給料が高いわけでもなく、将来に展望が開けているわけでもない。
主人公に大逆転のハッピーエンドが用意されているわけでもない。

正直に言うと、ハッピーエンドを期待しながら読んでしまうのだが、
津村さんの作品は、大きく跳ばずに一歩踏み出す感じで終わる。

対談ではそれについて、
「平均くらいの身の処し方を書いている。ちょっとはずるくなっていい。悪いやつになっていい」
「抑圧されている状況にいなければならない自分は悪くないということを言いたい」と語っていた。

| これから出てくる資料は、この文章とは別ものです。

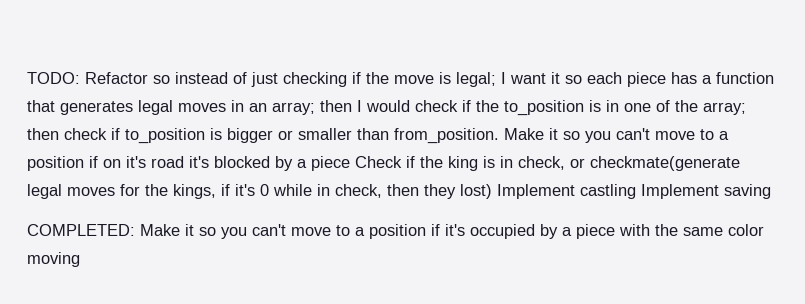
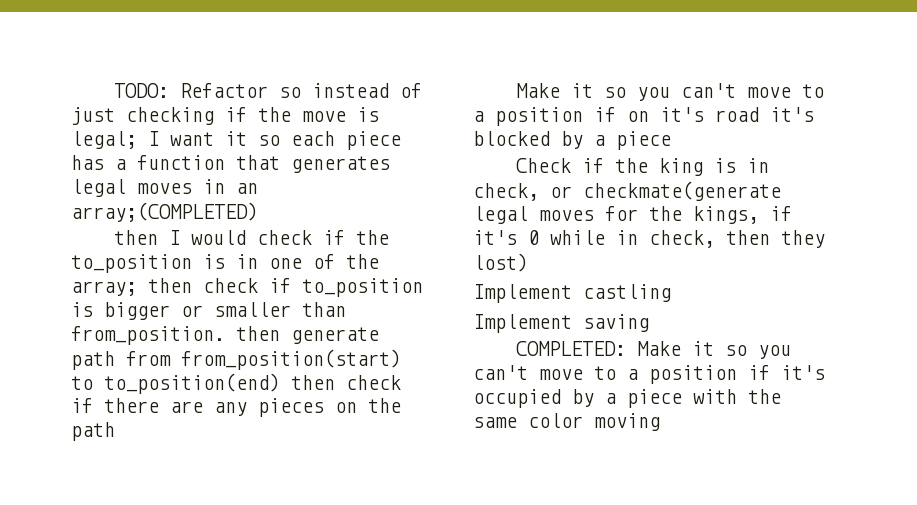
[272,102,315,115] array; -> [71,202,258,222] array;(COMPLETED) //
(499, 136) none -> [236,326,379,344] [71,349,401,370] [71,373,401,394] [71,398,401,417] [71,422,115,441] then generate path from from_position(start) to to_position(end) then check if there are any pieces on the path //
(350, 163) none -> (671, 140) //
(492, 191) none -> (528, 262) //
(636, 191) none -> (671, 293) //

小説にしか書けない強みは「一般論ではなく、倫理を少し外したことが書けること」だそうだ。
自分はやらないけど、少しの思い切りがあると出来そうなことを主人公たちにやらせている、
というようなこともおっしゃっていて、たしかになぁと思った。



対談が終わり、会場で本を買った人は自分の名前と津村さんのサインを書いてもらえたのだが、
書いてもらっている間、何を言って良いか分からず、結局何も言えないまま私の番は過ぎてしまった。

津村さんが可愛い名前ですね、と言ってくれたので、いえいえ滅相もない!とか音楽のことは分からないんですが、この本(『ミュージック・ブレス・ユー!!』)好きです、とか言ったらよかったのに!


失敗した発言を自分は覚えてるけど、言われた人は一週間くらいで忘れてるから、
気にしないでいろんな人に話しかけたらいいですよ、と質疑応答の時間ににおっしゃっていたので、
私も書いて忘れることにします。



カルチエ福大の二月のサイトへ。


追伸(見てないかもですが)
福大の方へ。先日はブログにご案内頂きありがとうございます。おかげで楽しい時間を過ごせました。